SteelHands · 61-69, M
DunningKruger · 61-69, M
SteelHands · 61-69, M
@DunningKruger I've done my research and not easily misled by the myriad ways that statistics are analyzed.

75%
DunningKruger · 61-69, M
@SteelHands Please show your work. I've never seen any place list statistics that high.
SteelHands · 61-69, M
@DunningKruger I'll refrain from the argument. I'll simply let you know what I didn't use to arrive at my figures.

I didn't state the ratio of individuals marrying to the number getting divorces.

I also didn't count as one divorced people that have been divorced multiple times and ignore the multiple divorce number.

I also didn't take a survey of people to arrive at a number that could include people now married as not divorced if they had been divorced in the past.

Didn't use only females or only males since that too introduced data that was inconsistent.

Or by age group.

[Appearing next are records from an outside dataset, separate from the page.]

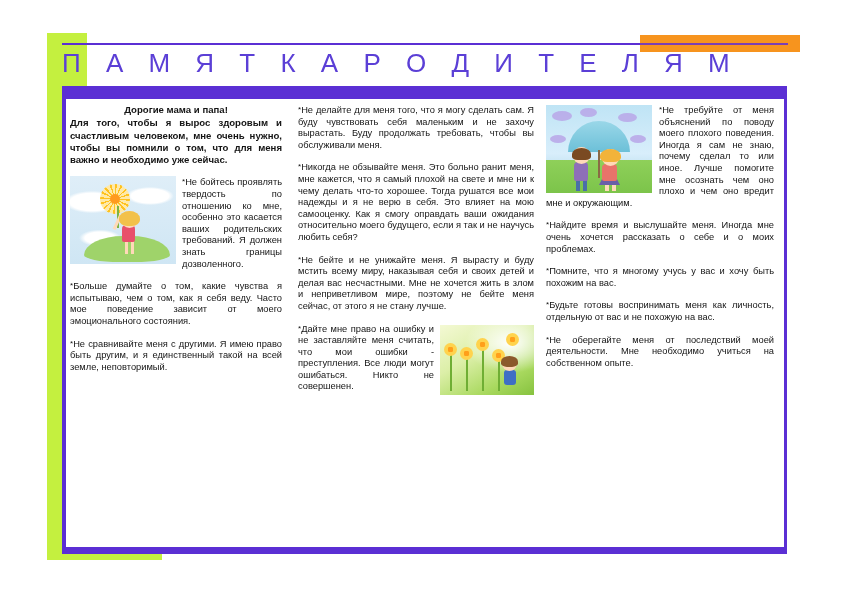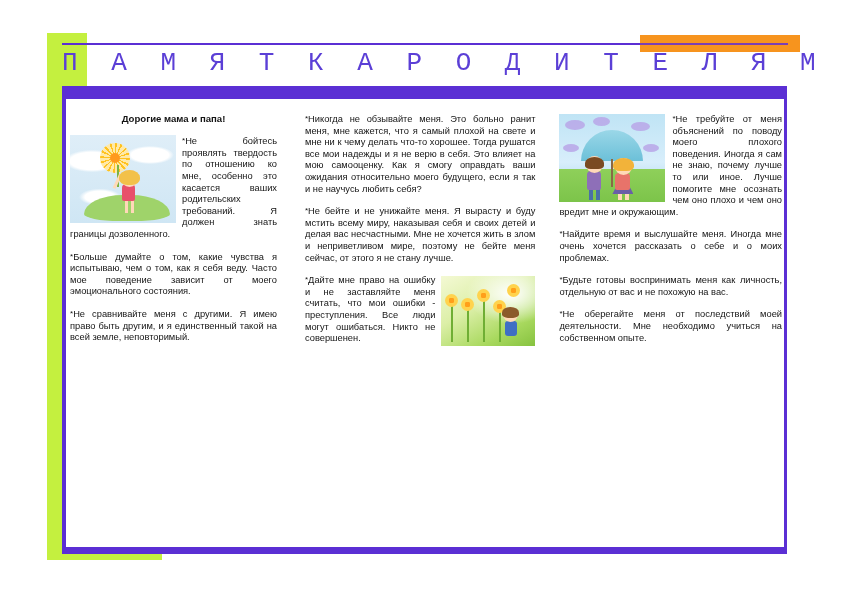--- a/index.html
+++ b/index.html
@@ -71,7 +71,7 @@
     left: 62px;
     top: 48px;
     width: 700px;
-    font-family: Liberation Mono, monospace;
+    font-family: Liberation Sans, sans-serif;
     font-size: 26px;
     letter-spacing: 9px;
     color: #5b3fd6;

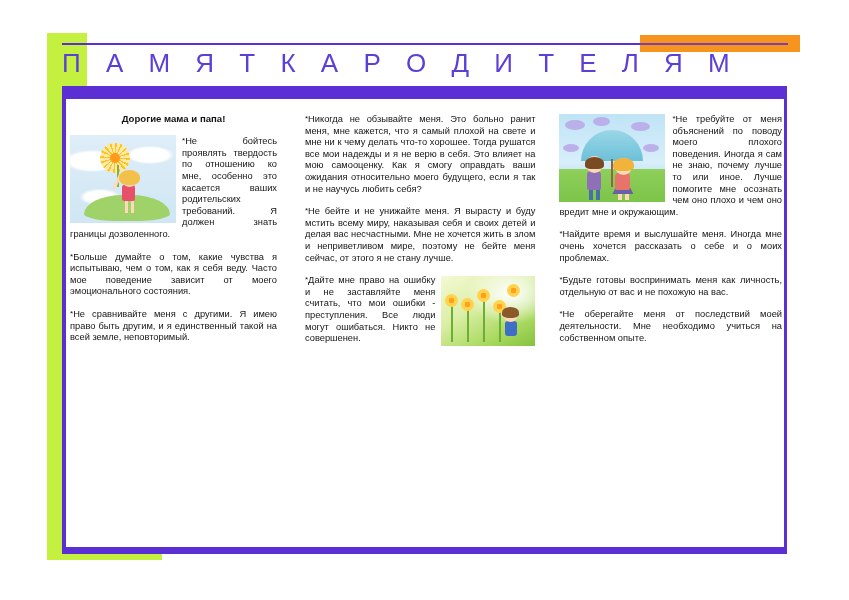--- a/index.html
+++ b/index.html
@@ -100,9 +100,8 @@
     width: 712px;
     height: 444px;
     display: flex;
-    gap: 24px;
+    gap: 12px;
     box-sizing: border-box;
-    margin-top: 9px;
   }
 
   .col {

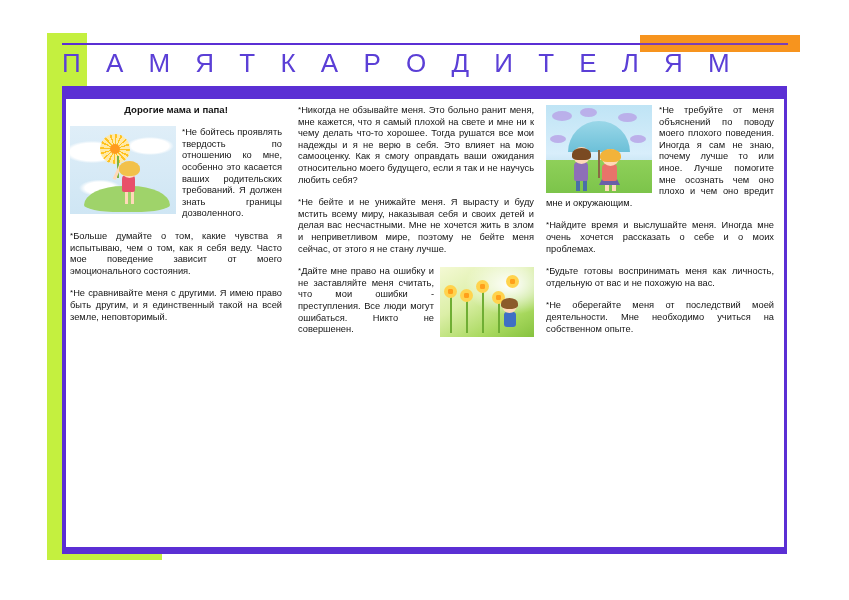--- a/index.html
+++ b/index.html
@@ -361,6 +361,7 @@
     </div>
 
     <div class="col col-2">
+      <p class="para"><span class="bullet">*</span><span>Не делайте для меня того, что я могу сделать сам. Я буду чувствовать себя маленьким и не захочу вырастать. Буду продолжать требовать, чтобы вы обслуживали меня.</span></p>
       <p class="para"><span class="bullet">*</span><span>Никогда не обзывайте меня. Это больно ранит меня, мне кажется, что я самый плохой на свете и мне ни к чему делать что-то хорошее. Тогда рушатся все мои надежды и я не верю в себя. Это влияет на мою самооценку. Как я смогу оправдать ваши ожидания относительно моего будущего, если я так и не научусь любить себя?</span></p>
       <p class="para"><span class="bullet">*</span><span>Не бейте и не унижайте меня. Я вырасту и буду мстить всему миру, наказывая себя и своих детей и делая вас несчастными. Мне не хочется жить в злом и неприветливом мире, поэтому не бейте меня сейчас, от этого я не стану лучше.</span></p>
 

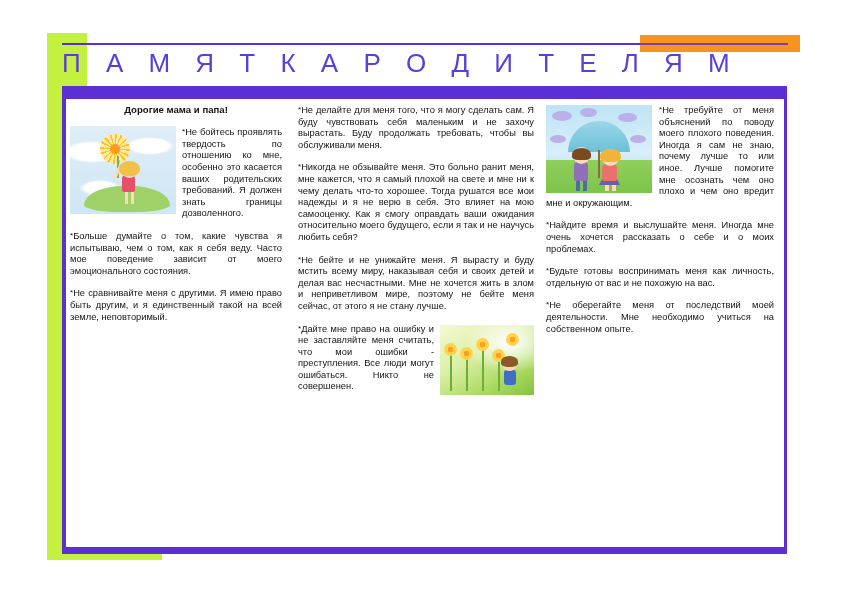--- a/index.html
+++ b/index.html
@@ -405,7 +405,7 @@
         <div class="g-hair"></div>
       </div>
 
-      <p class="para"><span class="bullet">*</span><span>Не требуйте от меня объяснений по поводу моего плохого поведения. Иногда я сам не знаю, почему лучше то или иное. Лучше помогите мне осознать чем оно плохо и чем оно вредит мне и окружающим.</span></p>
+      <p class="para"><span class="bullet">*</span><span>Не требуйте от меня объяснений по поводу моего плохого поведения. Иногда я сам не знаю, почему сделал то или иное. Лучше помогите мне осознать чем оно плохо и чем оно вредит мне и окружающим.</span></p>
       <p class="para"><span class="bullet">*</span><span>Найдите время и выслушайте меня. Иногда мне очень хочется рассказать о себе и о моих проблемах.</span></p>
       <p class="para"><span class="bullet">*</span><span>Будьте готовы воспринимать меня как личность, отдельную от вас и не похожую на вас.</span></p>
       <p class="para"><span class="bullet">*</span><span>Не оберегайте меня от последствий моей деятельности. Мне необходимо учиться на собственном опыте.</span></p>

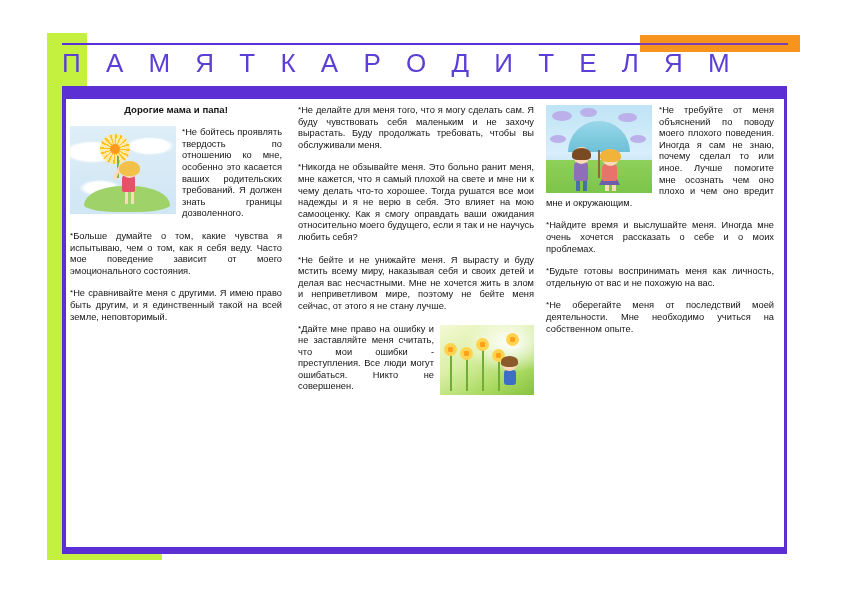--- a/index.html
+++ b/index.html
@@ -340,6 +340,7 @@
     <div class="col col-1">
       <p class="intro">
         <span class="lead">Дорогие мама и папа!</span>
+        <span>Для того, чтобы я вырос здоровым и счастливым человеком, мне очень нужно, чтобы вы помнили о том, что для меня важно и необходимо уже сейчас.</span>
       </p>
 
       <div class="illus illus-girl-flower">

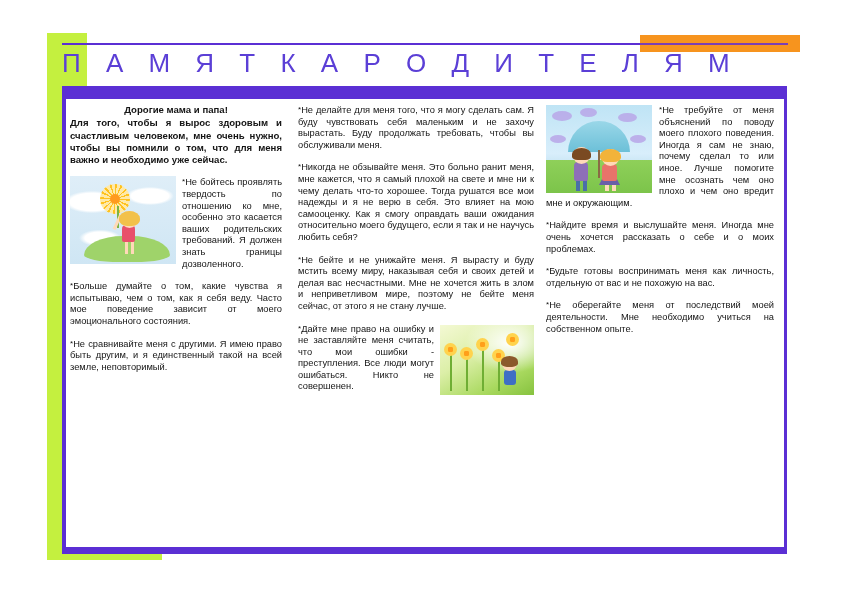--- a/index.html
+++ b/index.html
@@ -408,6 +408,7 @@
 
       <p class="para"><span class="bullet">*</span><span>Не требуйте от меня объяснений по поводу моего плохого поведения. Иногда я сам не знаю, почему сделал то или иное. Лучше помогите мне осознать чем оно плохо и чем оно вредит мне и окружающим.</span></p>
       <p class="para"><span class="bullet">*</span><span>Найдите время и выслушайте меня. Иногда мне очень хочется рассказать о себе и о моих проблемах.</span></p>
+      <p class="para"><span class="bullet">*</span><span>Помните, что я многому учусь у вас и хочу быть похожим на вас.</span></p>
       <p class="para"><span class="bullet">*</span><span>Будьте готовы воспринимать меня как личность, отдельную от вас и не похожую на вас.</span></p>
       <p class="para"><span class="bullet">*</span><span>Не оберегайте меня от последствий моей деятельности. Мне необходимо учиться на собственном опыте.</span></p>
     </div>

Although the divorce rate for 50 up has now reached ridiculously high numbers.

Nor did I shrink or enlarge the number by including the whole population whether they are observed as under age, over age, incarcerated, serving outside the country or living apart for decades but still technically married.

In fact since you seem to be low estimating I'll assume that the privileged upper class is your focus, and will abandon my earlier estimate and say 66%.

You're right. Animals don't really count.